We should give credit where credit is due. If a company like Apple does something good, we should pat it on the back. But that shouldn’t mean kid glove treatment. As I wrote back in June, Apple is pushing privacy as a feature. Tim Cook is quick to criticize Google and Facebook for their data mining efforts:
“They’re gobbling up everything they can learn about you and trying to monetise it. We think that’s wrong. And it’s not the kind of company that Apple wants to be.”
I think that if Apple really wants to be a privacy-forward company, they should be more transparent about its technology. In this case, differential privacy. Apple famously let its machining learning researchers start publishing. Now it’s time for the security team to do the same.
Apple, if you’re going to sell privacy as a feature, you can’t be ambivalent about it. There’s no such thing as being open about certain things while being secret about the rest. Open-sourcing security code like differential privacy and encryption would go a long way towards living up to your stance. As companies get hacked left and right, it’s time to reassure users as well as security experts that you really do have our backs.
Andrew:
An excellent review of differential privacy, and nicely articulated arguments on your part. My main question is, as with any technology, whether or not the theoretical advantage of Google’s RAPPOR and its upper epsilon of 8-9 is practically advantageous. A superior single point performance indicator does not necessarily translate into a usable or practical advantage. I know too little about this field to independently assess, but my experience with single indicator specs in my field raises that flag.
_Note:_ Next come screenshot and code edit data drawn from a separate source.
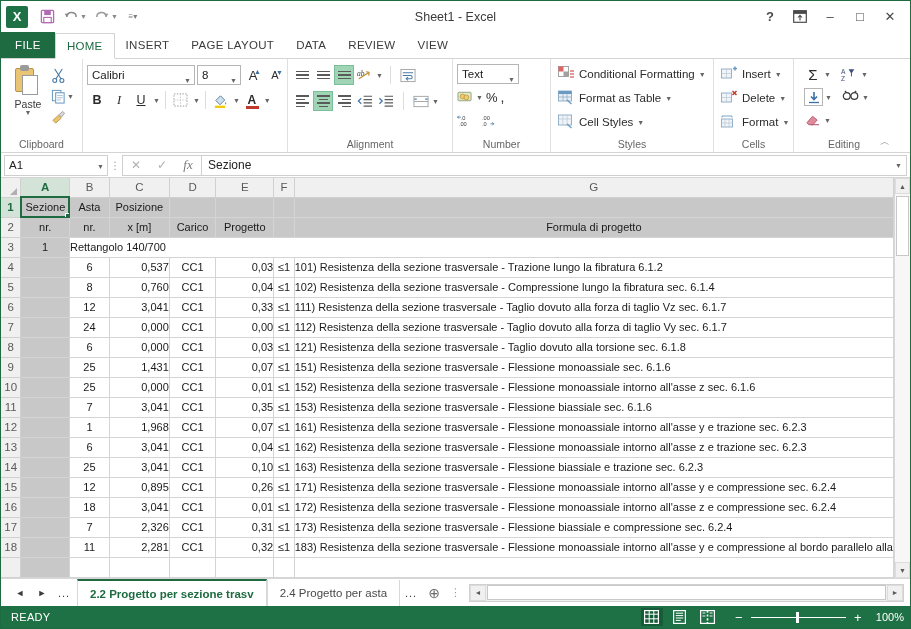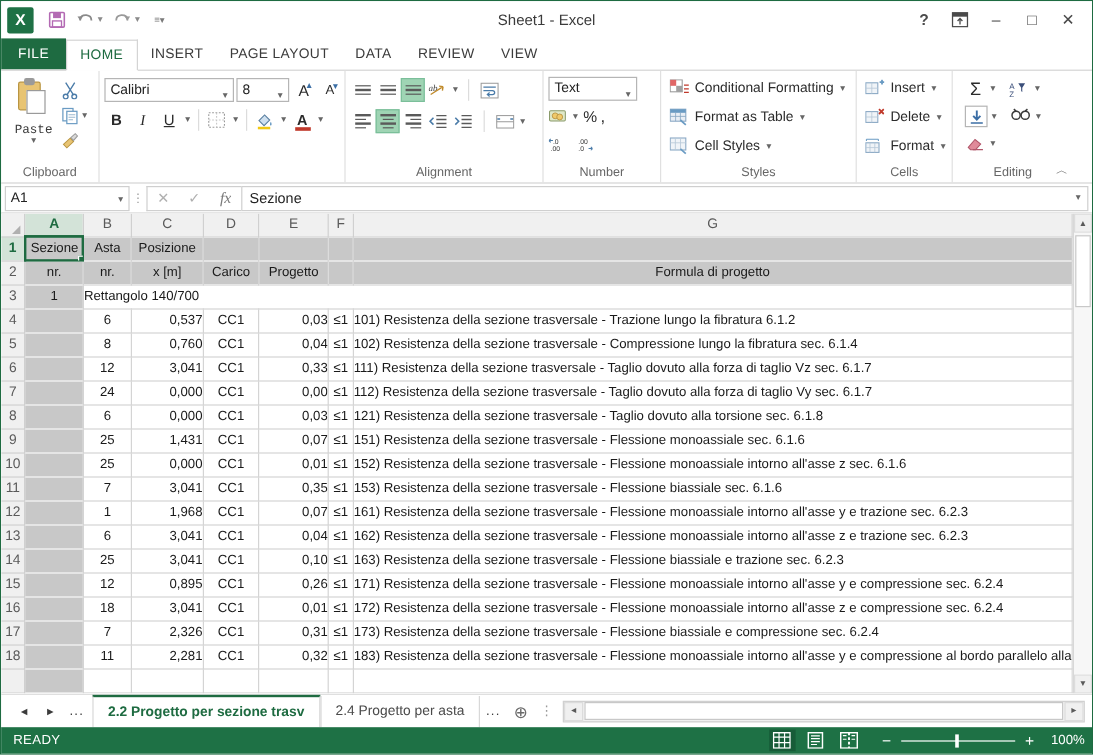--- a/index.html
+++ b/index.html
@@ -106,7 +106,7 @@
   .lines i { display:block; height:1.5px; background:#5a5a5a; }
 
   
-  .numfmt { width: 74px; height: 20px; border: 1px solid #b5b5b5; background:#fff;
+  .numfmt { width: 62px; height: 20px; border: 1px solid #b5b5b5; background:#fff;
             font-size: 11.5px; color:#222; padding: 0 14px 0 4px; line-height:18px;
             position:relative; }
   .num-row2 { display:flex; align-items:center; gap:3px; height:20px; }

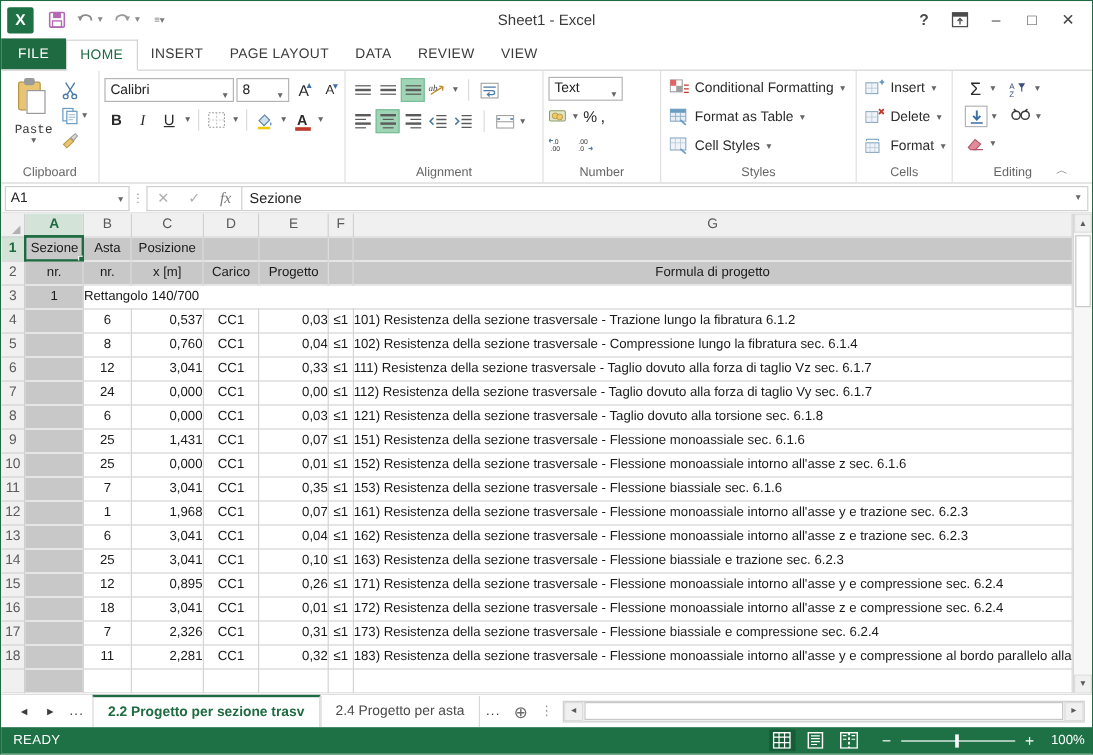--- a/index.html
+++ b/index.html
@@ -73,7 +73,7 @@
                          height: 6px; background: #9a9a9a; border-radius: 2px; }
   .paste-ico .page { position: absolute; left: 9px; top: 10px; width: 16px;
                      height: 20px; background: #fff; border: 1px solid #9a9a9a; }
-  .paste-lbl { font-size: 10.5px; color: #3b3b3b; margin-top: 6px; font-family: Liberation Mono, monospace; }
+  .paste-lbl { font-size: 10.5px; color: #3b3b3b; margin-top: 1px; }
   .paste-arrow { font-size: 7px; color: #666; line-height: 6px; }
   .clip-small { display: flex; flex-direction: column; gap: 3px;
                 padding-top: 2px; }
In the end, the real indicator will be performance. To your point that, if Apple are going to sell privacy as a feature, they cannot be ambivalent about it, I would rephrase; if Apple are going to sell privacy as a feature, and a competitor adopts an alternative technology, then Apple should explain their choice, specifically how and why it is not inferior to that of their competition. Privacy is an important part of the value proposition, and therefore consumer investment, in Apple tech, and therefore the company has an obligation to explain its choices to the consumer.